### [What you have to do]
All lines from the one containing "18px; color: #333;" through the end of the data below are to be transcribed exactly. Leave out the rest.

### [Supplied data]
►

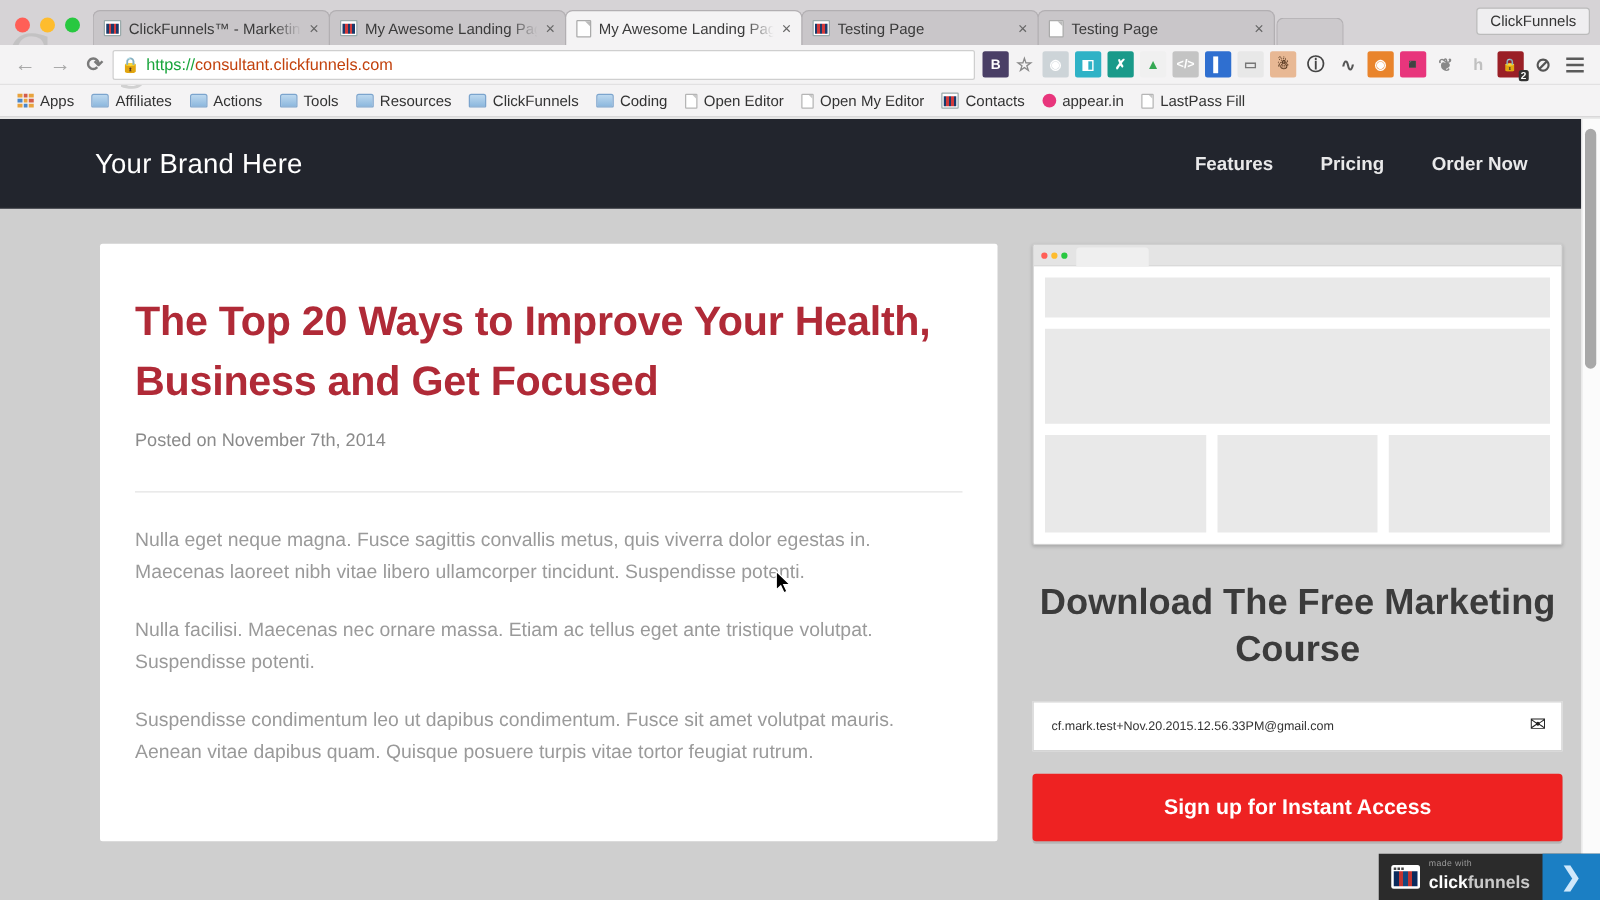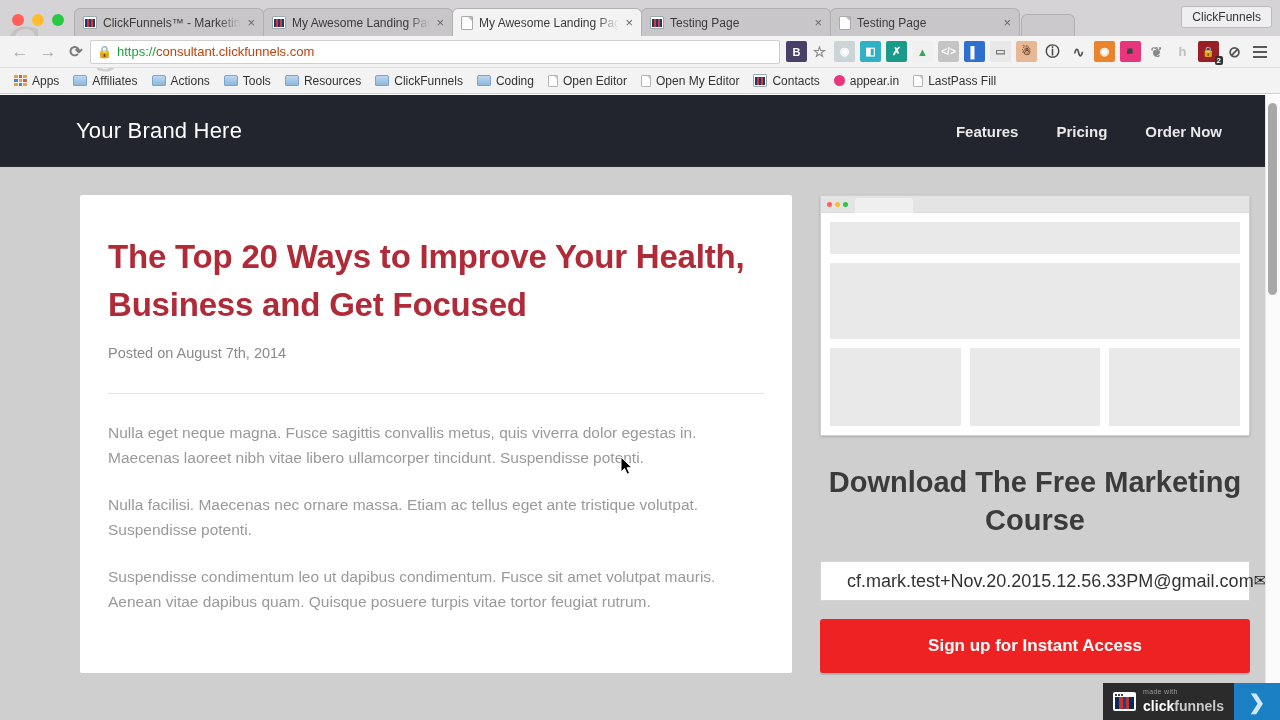--- a/index.html
+++ b/index.html
@@ -440,7 +440,7 @@
 
       <article class="article">
         <h1 class="post-title">The Top 20 Ways to Improve Your Health, Business and Get Focused</h1>
-        <div class="post-meta">Posted on August 7th, 2014</div>
+        <div class="post-meta">Posted on November 7th, 2014</div>
         <div class="divider"></div>
         <p class="para">Nulla eget neque magna. Fusce sagittis convallis metus, quis viverra dolor egestas in. Maecenas laoreet nibh vitae libero ullamcorper tincidunt. Suspendisse potenti.</p>
         <p class="para">Nulla facilisi. Maecenas nec ornare massa. Etiam ac tellus eget ante tristique volutpat. Suspendisse potenti.</p>

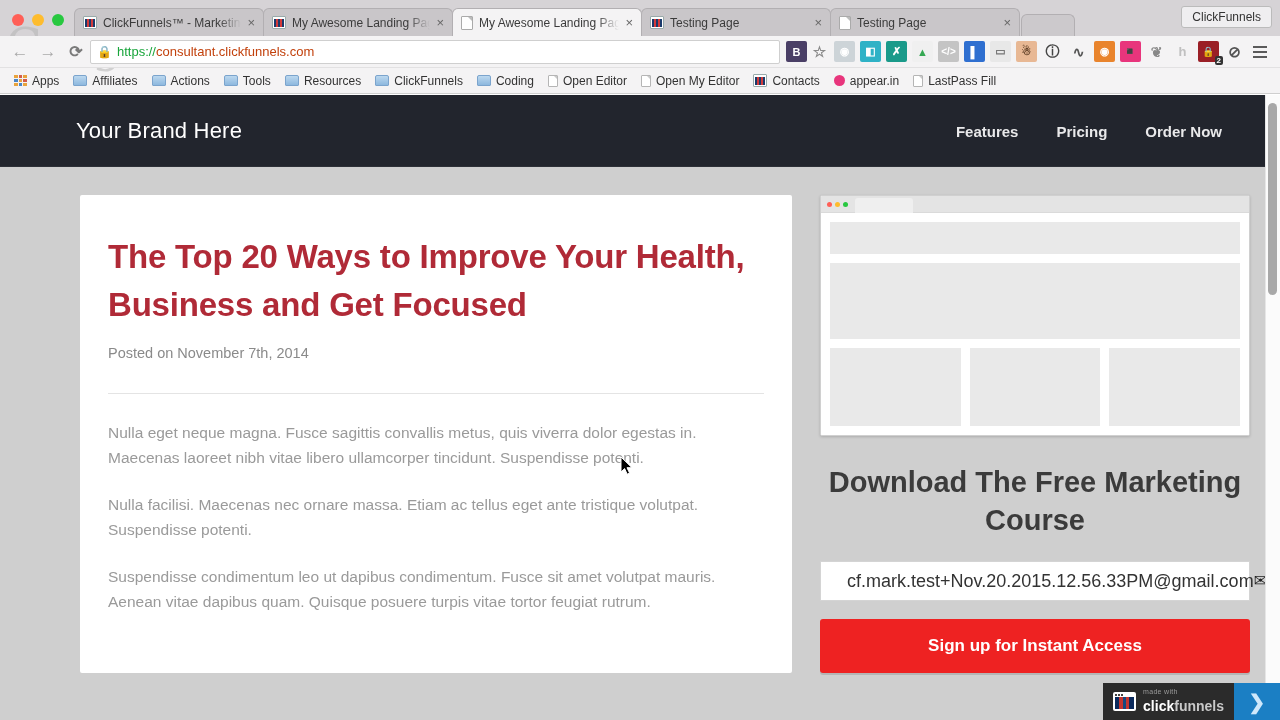--- a/index.html
+++ b/index.html
@@ -217,7 +217,7 @@
     display: flex; align-items: center; justify-content: space-between;
     padding: 0 12px 0 14px;
   }
-  .email-value { font-size: 18px; color: #333; white-space: nowrap; margin-left: 12px; }
+  .email-value { font-size: 10px; color: #333; white-space: nowrap; }
   .mail-icon { font-size: 16px; color: #222; line-height: 1; }
   .cta-button {
     margin-top: 18px; height: 54px; background: #ee2222;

◄

### [Expected output]
-  .email-value { font-size: 18px; color: #333; white-space: nowrap; margin-left: 12px; }
+  .email-value { font-size: 10px; color: #333; white-space: nowrap; }
   .mail-icon { font-size: 16px; color: #222; line-height: 1; }
   .cta-button {
     margin-top: 18px; height: 54px; background: #ee2222;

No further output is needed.